Seanergy Maritime Holding Corp. (the Company) (NASDAQ: SHIP at https://www.webull.com/quote/nasdaq-ship) today announced a definitive arrangement for the procurement of a new Capesize vessel (the “Ship”) with an unsubscribed third party. The size of the Company’s fleet will rise to 15 Capesize vessels with a cargo capacity of approximately 2.65 million dwt after delivery of this acquisition, and the previously planned acquisitions of vessels.
The vessel was constructed in 2012 in Japan on a respectable yard and will be dubbed M/V Hellasship with a cargo capacity of approximately 181300 dwt tonnes. The ship is scheduled to be completed by the end of April 2021, NASDAQ: SHIP subject to certain normal conditions of closure. The new owner has finished the ballast water construction of the port, but there are no extra expenses for the ship to conform with the regulations. The $28.6 million aggregate acquisition price is projected to be paid with cash or a mixture of cash and new lending facilities.
Furthermore, two of its Capesize boats, The M/V Goodship and the M/V Tradership, released a letter of agreement from the European Banking for a $15.5 million loan facility. The debt is worth four years from the date of drawdown and has an average interest of 4.0% plus LIBOR. The loan is subject to preceding and final documents customary conditions.
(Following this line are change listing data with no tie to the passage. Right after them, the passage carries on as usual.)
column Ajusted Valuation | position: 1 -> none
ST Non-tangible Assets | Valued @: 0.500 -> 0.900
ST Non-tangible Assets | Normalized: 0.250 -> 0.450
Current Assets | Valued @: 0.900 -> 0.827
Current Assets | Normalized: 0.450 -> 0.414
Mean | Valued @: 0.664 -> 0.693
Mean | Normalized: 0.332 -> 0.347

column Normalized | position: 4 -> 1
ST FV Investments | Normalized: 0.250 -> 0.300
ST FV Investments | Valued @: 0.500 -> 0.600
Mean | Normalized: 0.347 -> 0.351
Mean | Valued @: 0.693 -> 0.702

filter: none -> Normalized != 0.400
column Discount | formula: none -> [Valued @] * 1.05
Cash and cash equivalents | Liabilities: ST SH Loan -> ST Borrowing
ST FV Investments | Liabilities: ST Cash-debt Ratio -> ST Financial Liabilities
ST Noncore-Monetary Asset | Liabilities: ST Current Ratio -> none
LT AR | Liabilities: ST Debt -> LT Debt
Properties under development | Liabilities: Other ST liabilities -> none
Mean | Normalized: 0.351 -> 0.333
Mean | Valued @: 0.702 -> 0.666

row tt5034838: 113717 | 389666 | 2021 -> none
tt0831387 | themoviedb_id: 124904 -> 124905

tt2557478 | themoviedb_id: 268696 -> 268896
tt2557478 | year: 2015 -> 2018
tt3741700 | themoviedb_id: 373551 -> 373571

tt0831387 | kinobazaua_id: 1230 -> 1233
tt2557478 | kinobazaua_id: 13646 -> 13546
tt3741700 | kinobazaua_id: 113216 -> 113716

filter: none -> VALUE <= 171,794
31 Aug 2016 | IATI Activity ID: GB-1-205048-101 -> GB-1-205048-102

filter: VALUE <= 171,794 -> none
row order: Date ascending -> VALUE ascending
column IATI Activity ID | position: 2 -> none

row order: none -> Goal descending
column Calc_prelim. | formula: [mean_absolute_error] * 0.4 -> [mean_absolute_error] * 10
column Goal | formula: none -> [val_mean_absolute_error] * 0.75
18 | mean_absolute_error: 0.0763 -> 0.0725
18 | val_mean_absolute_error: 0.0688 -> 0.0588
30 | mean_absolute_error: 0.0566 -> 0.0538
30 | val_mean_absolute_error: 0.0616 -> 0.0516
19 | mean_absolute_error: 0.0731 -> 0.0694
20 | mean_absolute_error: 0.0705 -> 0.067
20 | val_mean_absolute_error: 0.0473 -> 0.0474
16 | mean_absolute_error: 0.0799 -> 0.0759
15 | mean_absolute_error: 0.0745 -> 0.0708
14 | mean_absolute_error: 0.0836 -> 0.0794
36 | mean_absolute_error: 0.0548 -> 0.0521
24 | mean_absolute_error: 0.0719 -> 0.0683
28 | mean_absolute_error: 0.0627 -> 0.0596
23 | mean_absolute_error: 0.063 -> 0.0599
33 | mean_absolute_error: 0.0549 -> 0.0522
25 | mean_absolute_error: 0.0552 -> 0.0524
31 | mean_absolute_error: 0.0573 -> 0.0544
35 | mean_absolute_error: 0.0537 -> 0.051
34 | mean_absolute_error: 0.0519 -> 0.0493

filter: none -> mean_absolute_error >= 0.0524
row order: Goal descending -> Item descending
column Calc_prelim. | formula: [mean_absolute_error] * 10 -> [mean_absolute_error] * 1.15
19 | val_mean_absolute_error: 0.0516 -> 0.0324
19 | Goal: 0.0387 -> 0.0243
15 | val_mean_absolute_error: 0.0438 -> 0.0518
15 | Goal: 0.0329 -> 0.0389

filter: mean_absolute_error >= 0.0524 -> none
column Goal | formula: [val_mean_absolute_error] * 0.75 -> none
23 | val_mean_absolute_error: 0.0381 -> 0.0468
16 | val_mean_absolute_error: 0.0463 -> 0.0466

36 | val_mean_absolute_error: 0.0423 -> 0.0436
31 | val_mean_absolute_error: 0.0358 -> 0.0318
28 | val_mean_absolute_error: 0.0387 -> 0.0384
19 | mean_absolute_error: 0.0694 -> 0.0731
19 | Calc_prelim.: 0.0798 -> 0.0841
Seanergy is now engaged in early negotiations with major financial firms on competitive terms to continue funding transactions.
Reported as follows:
We are proud to report that our 15th Capesize vessel will be acquired, which in the last nice months has increased our fleet by 50 percent. In light of a dramatically improved market situation, which confirms our status as a leading pure-play group, all our recent acquisitions have been well planned.
The company is supposed to benefit from the fast-growing freight prices given the prompt distribution prospects. The Baltic Capesize Index currently has an average of $19,000 a day; between the second and the second half of 2021, the Capesize forward cargo contracts (“FFA”) are averaged above $22,000 a day. On the basis of these FFA values, incremental net revenues from the four acquisitions disclosed recently may, depending on the distribution timeline, surpass $21 million for the remainder of the year.
Furthermore, the latest debt funding NASDAQ: SHIP would have the competitive cost that underlies our attempts to achieve our corporate target of sustained growth and enhanced shareholder returns by providing increased liquidity.
The improved prospects of the industry in Capesize are projected to continue in the coming years and we sincerely believe that Seanergy will prosper from this trend, thanks to our enlarged fleet and successful jobs arrangements. Before investing, you can find other stocks like ccc ethusd at https://www.webull.com/quote/ccc-ethusd for trading.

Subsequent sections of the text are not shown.